I'm getting to a point where I lost the original manuscript, and things are definitely going south for the characters.  It is screwing with me less on a mental stage this time around, and a lot of the nastiness is at such a ... wet... level due to the stress at my job.  Writing it is as much a relief as it is a foundation, and I'm finding myself enjoying it more this time around.  I realize that getting it published is as long a shot as they come, but self-publishing has not been ruled out for it or any of the other manuscripts I have floating about.  It will cut out the middleman, and I can negotiate things on my own terms that way.  Ideal?  No.  This manuscript, however, may dictate it.  The marriage of sex and violence done in such an unapologetic way may leave even the most jaded publisher a bit cold, I imagine.  (And while the manuscript is not porno by any stretch of the imagination, the porno publishers would never touch it in a million years due to the subject matter.)

So where does that leave me?  Fired the hell up, that's where.  And now, as I get ready to go to the insanity that I find myself consigned to for the time being, I can't help but think that the end result of this manuscript and the drive to make the blogs succeed financially will be beneficial in almost every way possible in the end.  Dreams of a mountain compound away from all but whom I want to be around and the knowledge that future is not only seizable but conquerable keep me sane.

Of course, I could be wrong ... but I would never dream of going off course as that is the ultimate kiss of death.

4.2.11

Love You With a Razor

It should be a good week when both Enter the Void and The Girl Who Kicked The Hornet's Nest (American version to star Owen Wilson!) show up at your bidding.  That was tempered, however, by a stressful week otherwise that has me digging up all kinds of old editors and trying to figure out how to make a blog generate a few thousand a month in income.  Not an easy task because I'm not writing about HDTVs or foreclosures. 


I've even considered taking those two Amazon Shorts, which I now have the rights to again, and making them e-content for the Kindle.  The only problem is, I would never use a Kindle or any other e-reader, so why would I expect others to use it to read my stuff instead of pushing it in print form.  A bit of popular advice is that if you are going to buy stock, buy it in something you use.  I think the exact opposite is true, too.  Don't put stock in something you don't use.  I don't use an e-reader, so I'm not making something exclusive to that.

There are, of course, other options.  There always are.  I'm not ready to go those routes yet, as they are not the backup plans I want to engage.  Self-publishing is still in the picture, too, but I'm still not sure that is the way to go.

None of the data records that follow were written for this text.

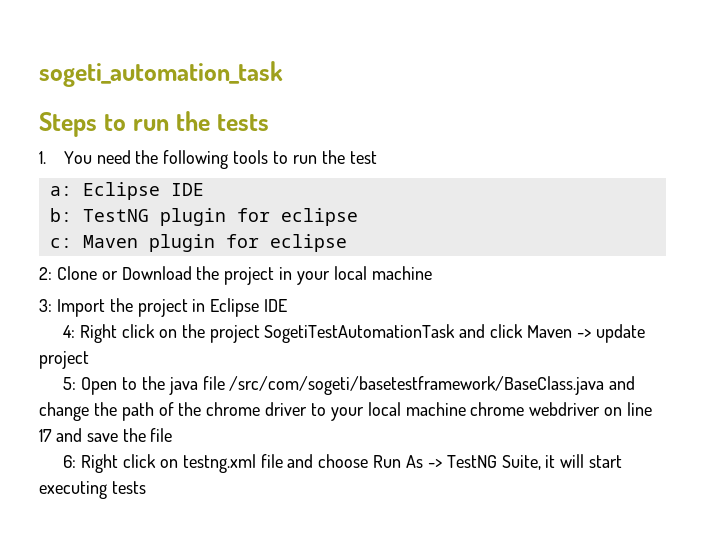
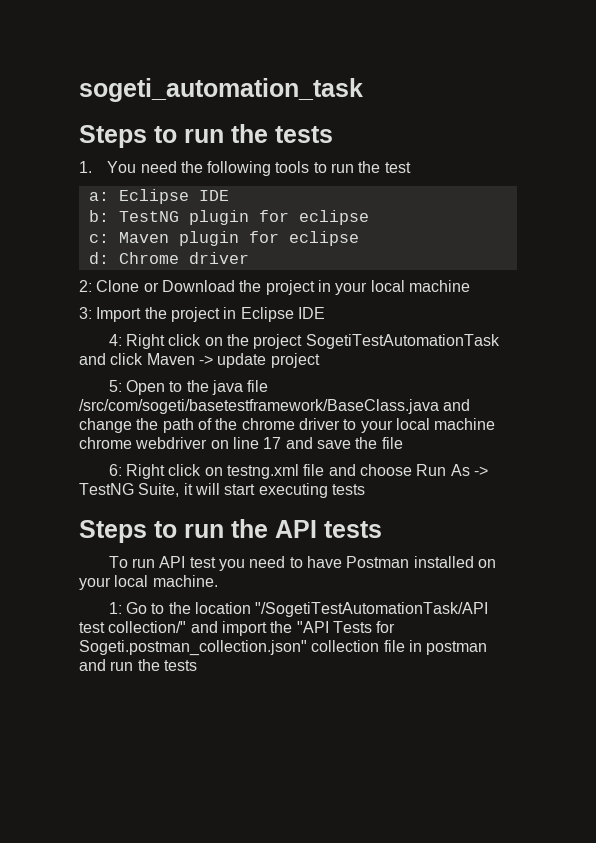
+ d: Chrome driver
+ Steps to run the API tests
+ To run API test you need to have Postman installed on your local machine.
+ 1: Go to the location "/SogetiTestAutomationTask/API test collection/" and import the "API Tests for Sogeti.postman_collection.json" collection file in postman and run the tests

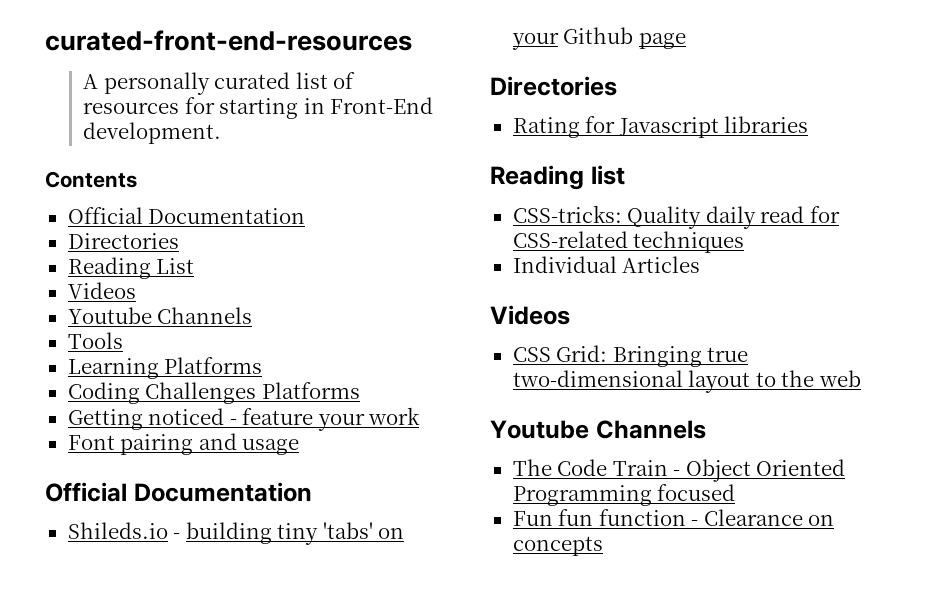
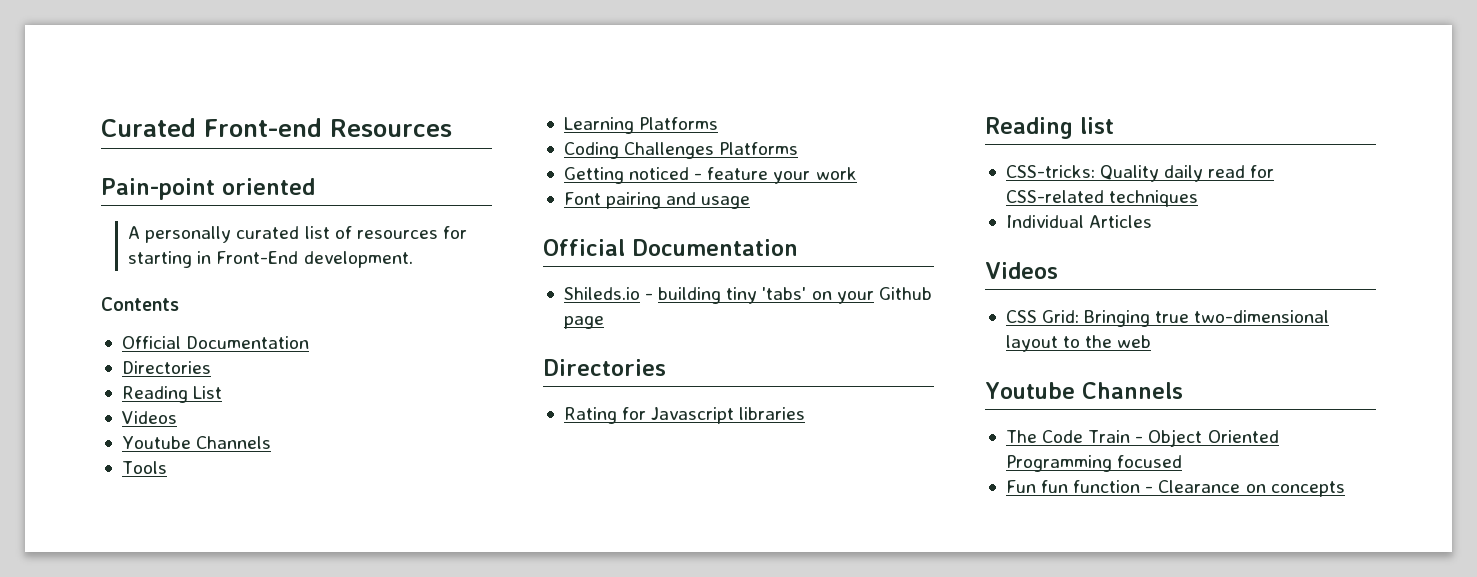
- curated-front-end-resources
+ Curated Front-end Resources
+ Pain-point oriented

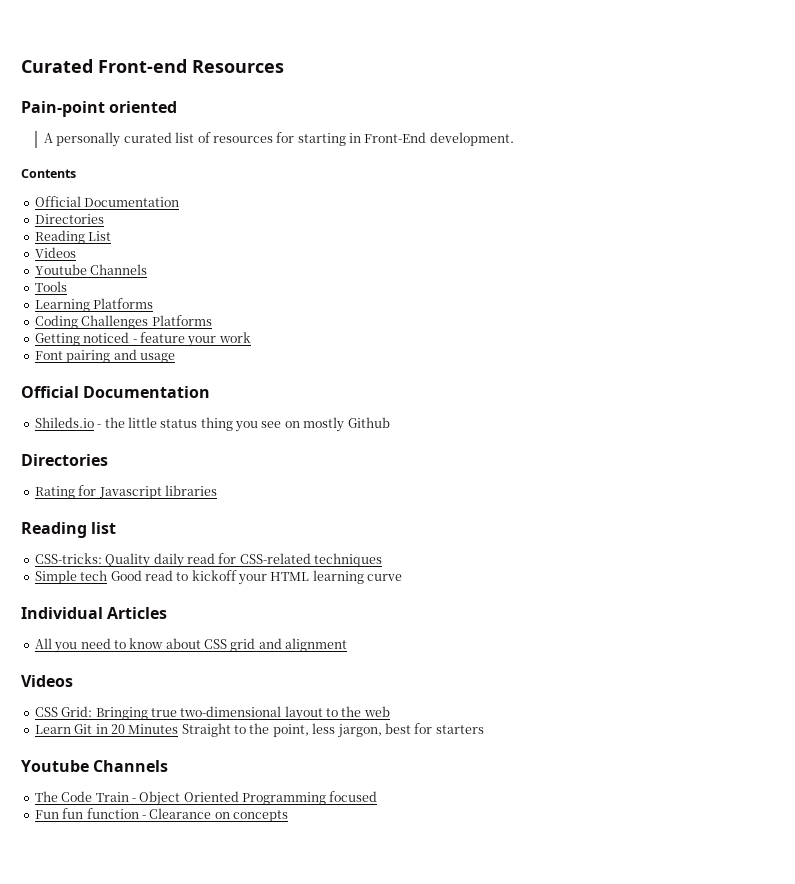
- Shileds.io - building tiny 'tabs' on your Github page
+ Shileds.io - the little status thing you see on mostly Github
+ Simple tech Good read to kickoff your HTML learning curve
  Individual Articles
+ All you need to know about CSS grid and alignment
+ Learn Git in 20 Minutes Straight to the point, less jargon, best for starters

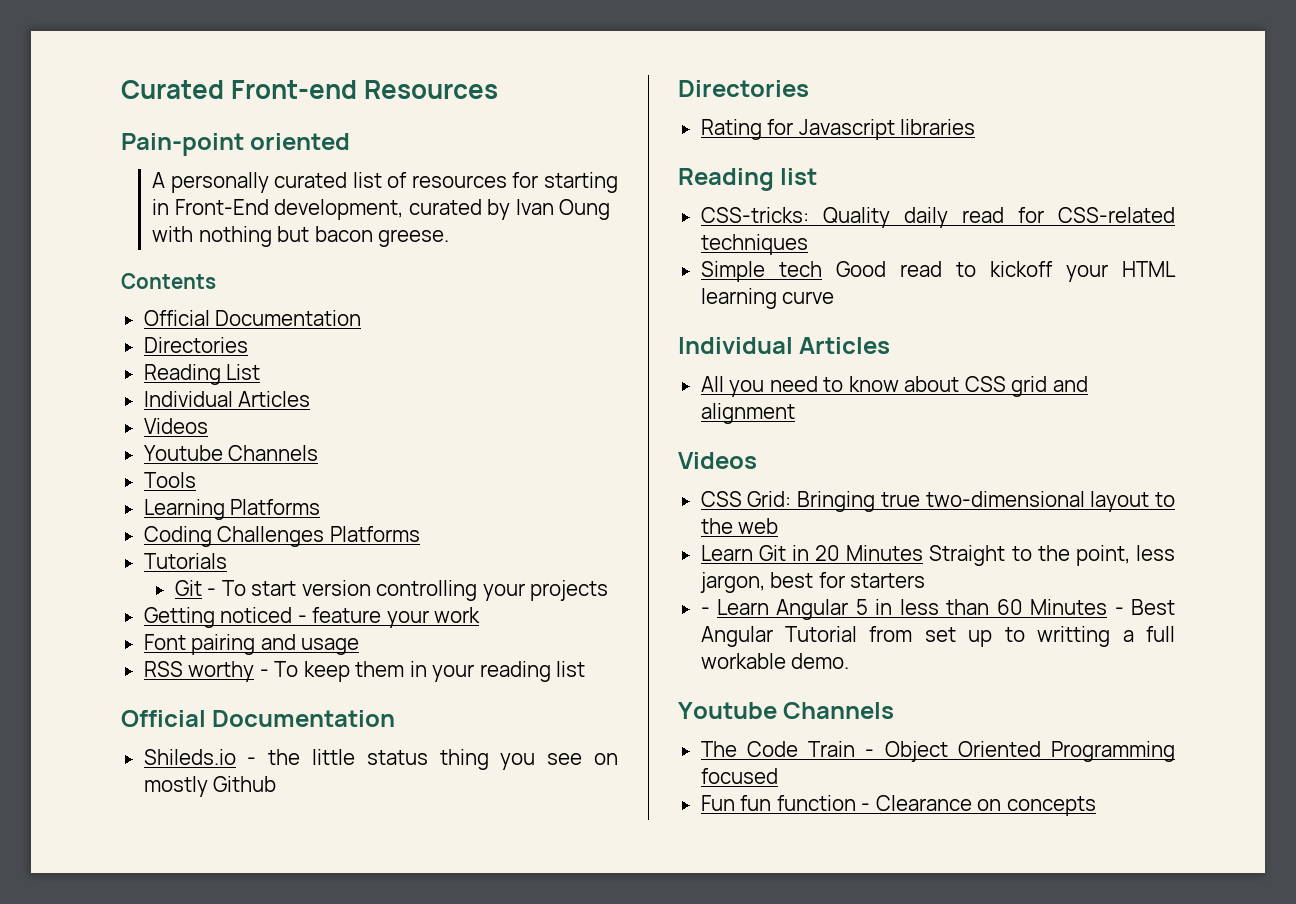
- A personally curated list of resources for starting in Front-End development.
+ A personally curated list of resources for starting in Front-End development, curated by Ivan Oung with nothing but bacon greese.
  Reading List
+ Individual Articles
+ Tutorials
+ Git - To start version controlling your projects
+ RSS worthy - To keep them in your reading list
+ - Learn Angular 5 in less than 60 Minutes - Best Angular Tutorial from set up to writting a full workable demo.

With the editorial change at the North Coast Journal I wonder if there is a bigger place there for me.  The article I did on Willow Creek paid well.  I've been told it is looking for more critics, too, so that may be an avenue worth pursuing if only for potboilers.

Seeing old friends tonight and this weekend may inspire me to step up the game a bit more, too.  I feel like I haven't been devoting as much time to this plan as I should be, but stepping it up as I have been has been a good step in the right direction.  If anyone has any good ideas, I'm more than happy to hear them.  Writing jobs, publishers, affiliates (not AdSense, as my account for this blog is yanked for good), or anything else, I'm open to it.  I've written for plenty of magazines in my time -- some good (Tattoo Savage), some not so good (UFO).  It's not always my favorite type of writing work, but it's a check and exposure.  Savage and Film Threat opened a lot of doors. Now I need to open some more ... especially if I want this current manuscript published.  Man, that one is going to be a hard sell ... at least in America.